En moins de deux minutes d’effort, Ott Tänak (Toyota) a imposé son rythme, remportant hier le shakedown du rallye de Finlande. Photo DR
Après six semaines de trêve estivale, le championnat du monde des rallyes (WRC) a repris hier pour sa 9e manche en Finlande, les Toyota partant favorites avec Hyundai et Citroën en embuscade.
Ott Tänak, l’Estonien de Toyota, vainqueur dans le pays des mille lacs l’an dernier, ne compte que 4 points d’avance au classement du championnat du monde pilotes sur le Français Sébastien Ogier (Citroën) et 7 points sur le Belge Thierry Neuville (Hyundai). Malchanceux, tout comme ses deux principaux rivaux, lors du dernier rallye de Sardaigne, remporté par Dani Sordo (Hyundai), Tänak veut profiter du fait que Toyota est pratiquement sur ses terres en Finlande. L’écurie est en effet installée à Jyväskylä, épicentre du rallye, et son patron Tommi Mäkinen est non seulement Finlandais, mais a remporté l’épreuve cinq fois entre 1994 et 1998. L’autre pilote Toyota, Jari-Matti Latvala, a gagné chez lui en Finlande trois fois (2010, 2014 et 2015). Distancé au championnat où il ne pointe qu’en 9e position, il reste un candidat sérieux à la victoire.
Du côté de Hyundai, ni Dani Sordo ni Sébastien Loeb ne seront de la partie, l’équipe sud-coréenne alignant, outre Neuville et le Norvégien Andreas Mikkelsen, l’Irlandais Craig Breen, 5e en 2017 et 8e en 2018 en Finlande lorsqu’il courait pour Citroën.
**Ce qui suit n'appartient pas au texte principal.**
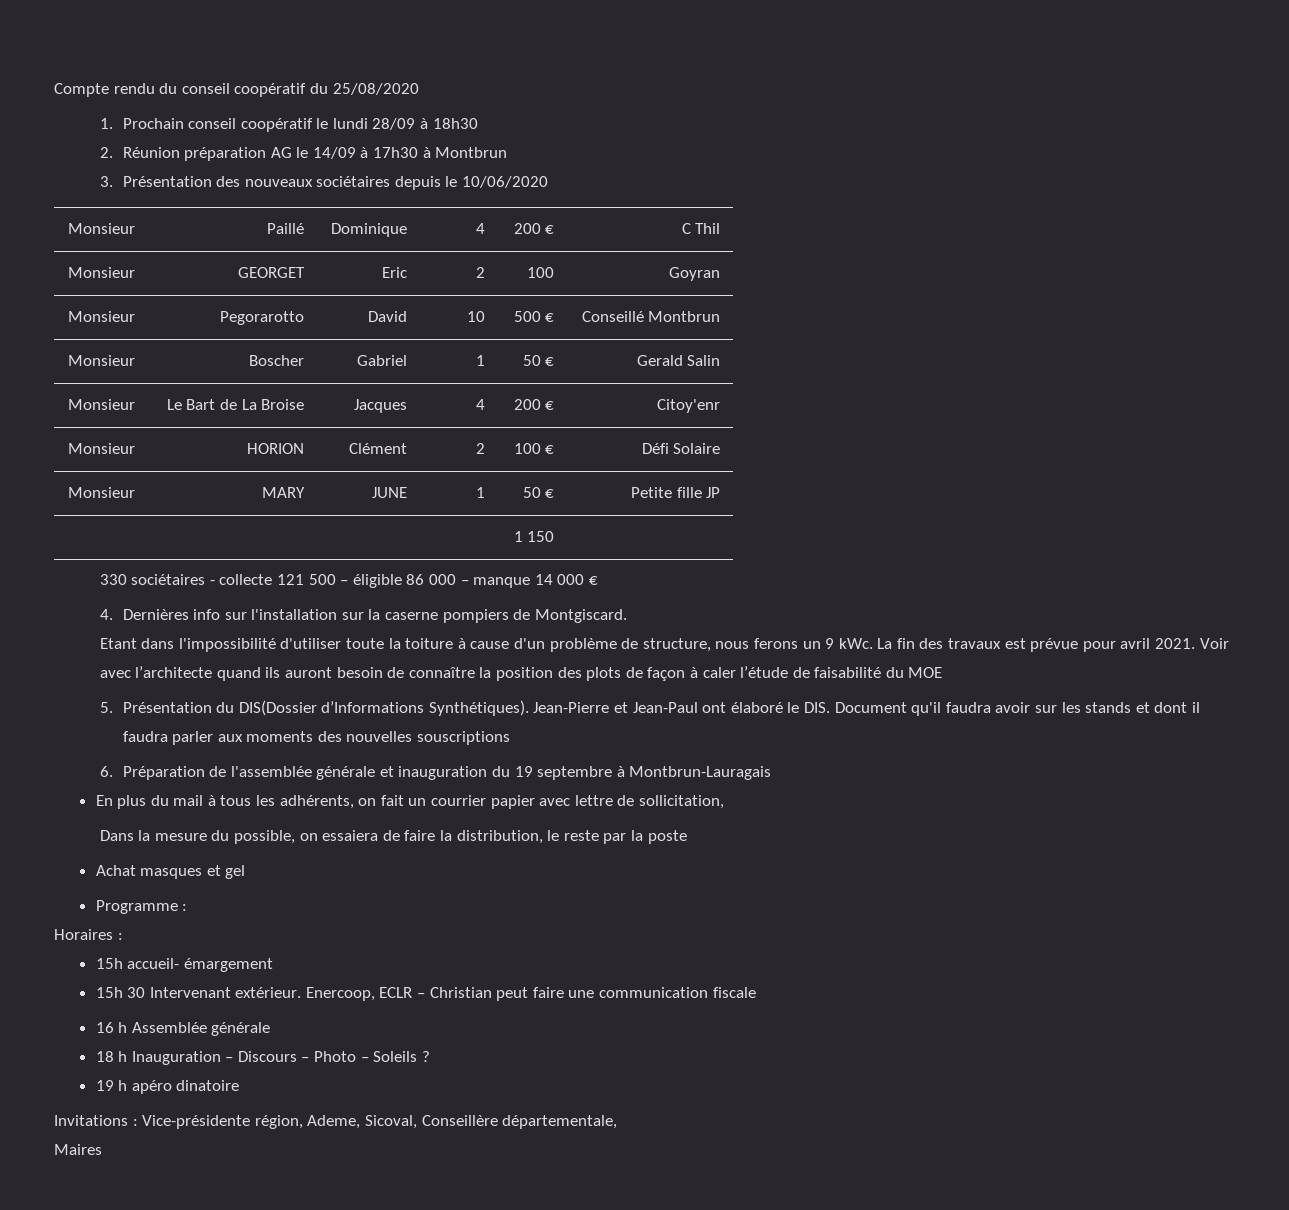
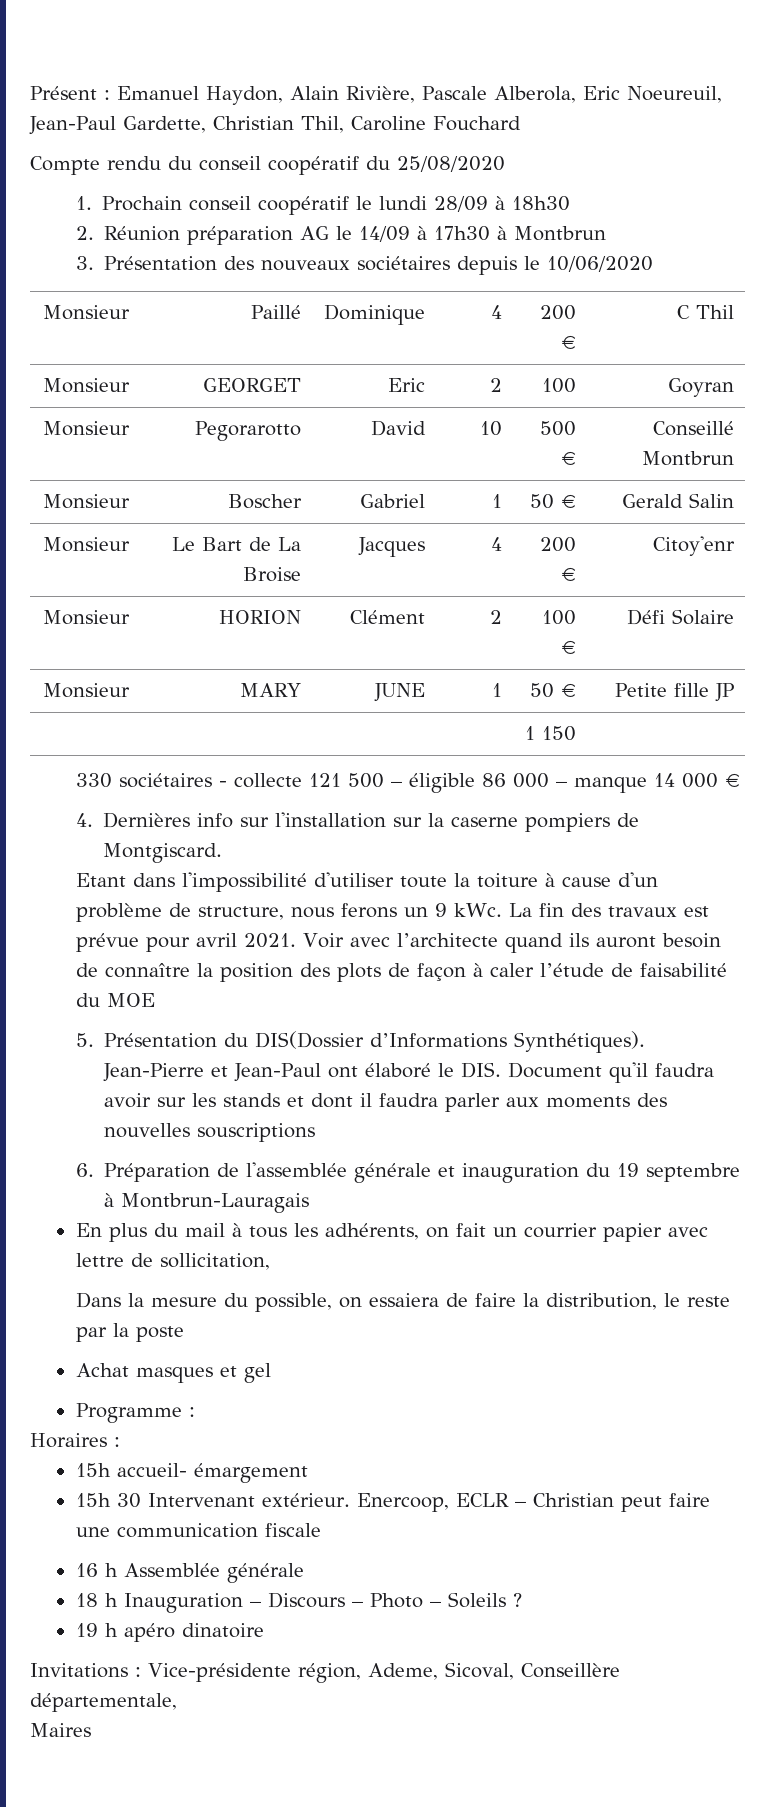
+ Présent : Emanuel Haydon, Alain Rivière, Pascale Alberola, Eric Noeureuil, Jean-Paul Gardette, Christian Thil, Caroline Fouchard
Hyundai compte actuellement 44 points d’avance sur Toyota et 72 points sur Citroën au championnat constructeurs.
Considérée comme l’épreuve la plus rapide de la saison, le rallye de Finlande offre de spectaculaires bosses tout au long de ses 23 spéciales couvrant près de 308 km. L’an dernier, Tänak y avait réalisé une moyenne de 122,6 km/h sur un parcours quasiment identique à celui de cette année.
« Ce rallye, qui se dispute sur les terres de l’un de nos principaux concurrents, est un sacré défi. Mais j’ai pu recharger mes batteries pendant la trêve estivale et je me sens d’attaque », affirme pour sa part Ogier (Citroën), 2e au classement pilotes. Malchanceux au rallye de Sardaigne où il a cassé sa suspension, le sextuple champion du monde a déjà gagné en Finlande, en 2013 avec
Volkswagen. Son équipier finlandais Esapekka Lappi a, lui, gagné en 2017 avec Toyota et s’est préparé pendant la trêve, tout comme Tänak, en disputant le rallye d’Estonie qui ne compte pas pour le WRC. Les Citroën apporteront aussi en Finlande une évolution de leur train avant, qui offrira à leurs pilotes une plus large gamme de réglages.
Reste Ford, privée de son pilote principal Elfyn Evans, blessé au dos en Estonie. Il sera remplacé par le Britannique Gus Greensmith, déjà vu cette année au Portugal. La marque à l’ovale bleu alignera également son autre pilote habituel, le Finlandais Teemu Suninen auréolé de sa 2e place en Sardaigne. Le Néo-Zélandais Hayden Paddon (ex-Hyundai), qui devait participer au rallye, a, lui, détruit sa voiture lors de la reconnaissance et a dû déclarer forfait.
Le départ du rallye, précédé par le shakedown en matinée, a été donné hier dans la nuit avec la spéciale de Harju dans le centre de Jyväskylä. La course se terminera dimanche avec la Power Stage de Ruuhimäki.